Catez, it is true that support groups offer places for people to find friends who have similar struggles, but that itself can become a kind of ghetto – I do not say this to in any way insult or diminish the importance of these kinds of groups or friends; I think they are necessary. But these groups are not the entire body of Christ; they are merely a part. My point in what I’ve been saying is that the whole body should get involved, and the struggling ought to have supportive friends from many and various parts of the body. Also, it's too bad if a person needs separate friends for different "parts" of themselves; not that this isn't normal and natural in some respects, but a good friend ought not be so limited.

Samantha -- Joseph was loved very much by his Dad. Don't know what Sarah's or Paul's situations were but I think that a good parental relationship can make a huge difference in the way people respond to injury. Often it's deep injury from a parent or parents themselves that leads people to get into other lousy relationships as well as bad behaviors and practices.

Thanks for the discussion!

Posted by: Bonnie at December 10, 2005 9:24 AM

Hi Bonnie,
I have previously worked professionally in the addiction field. You seem to b talking about Christians with addictions. I was thinking about non-Christians. There's a challenge!

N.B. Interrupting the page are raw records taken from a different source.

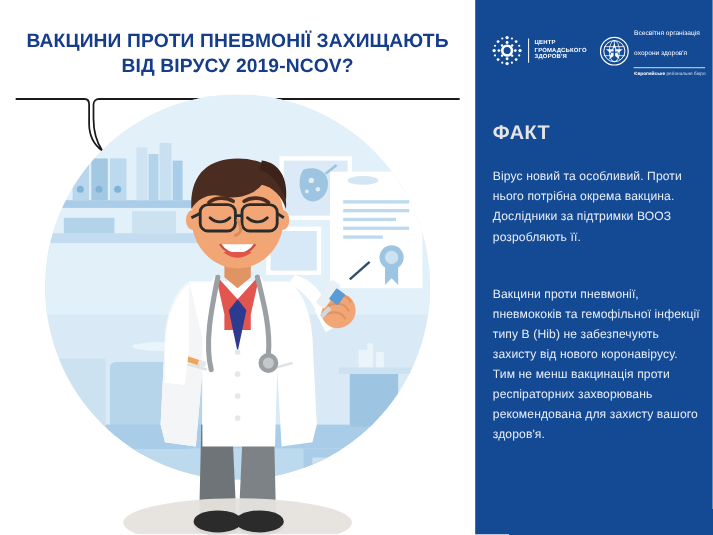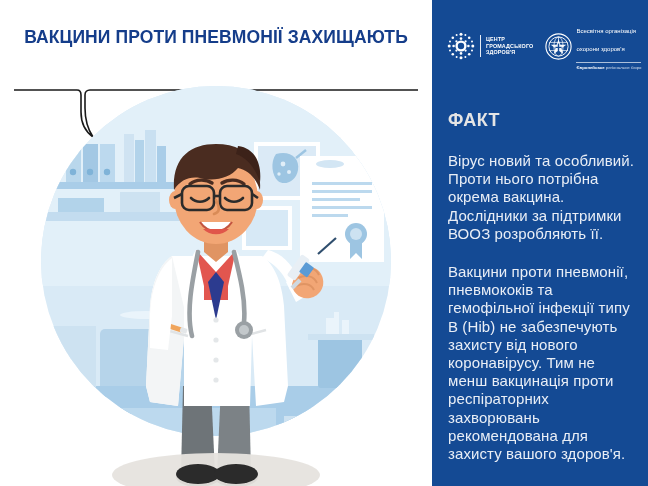"ВІД ВІРУСУ 2019-NCOV?" span.l2 { html: none -> <span>ВІД ВІРУСУ 2019-NCOV?</span> }
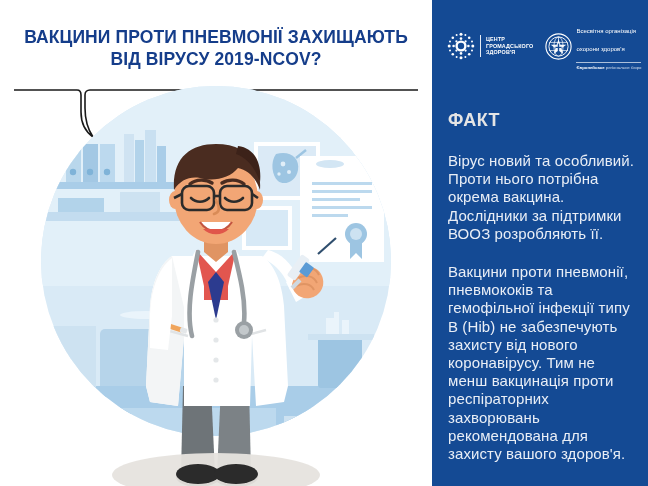"Вірус новий та особливий. Проти" .fact-body { font-size: 15px -> 11px }
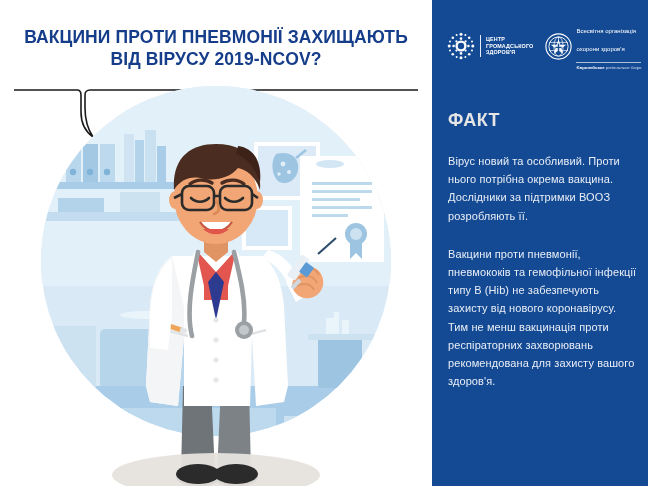"Вакцини проти пневмонії, пневмококів та" .fact-body p + p { margin-top: 20px -> 34px }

Posted by: Catez at December 12, 2005 8:14 AM

LOL you’re right, Catez...actually, at first I was thinking about anyone with an addiction, Christian or non-, and really I still am. But perhaps my focus shifted a little in there somewhere :-). I'm sure there would need to be some differences in the way treatment of addiction is approached depending on “where the person is” regarding faith, but there would also be a lot of similarities.

It seems to me there’s a long continuum between mental/emotional health and un-health, and we all slide around on it somewhere and to different extents, perhaps even being conglomerations of both in different proportions at different times. iMonk’s series raises some really important questions and issues regarding Christians and mental health, and I hope to post comments on it.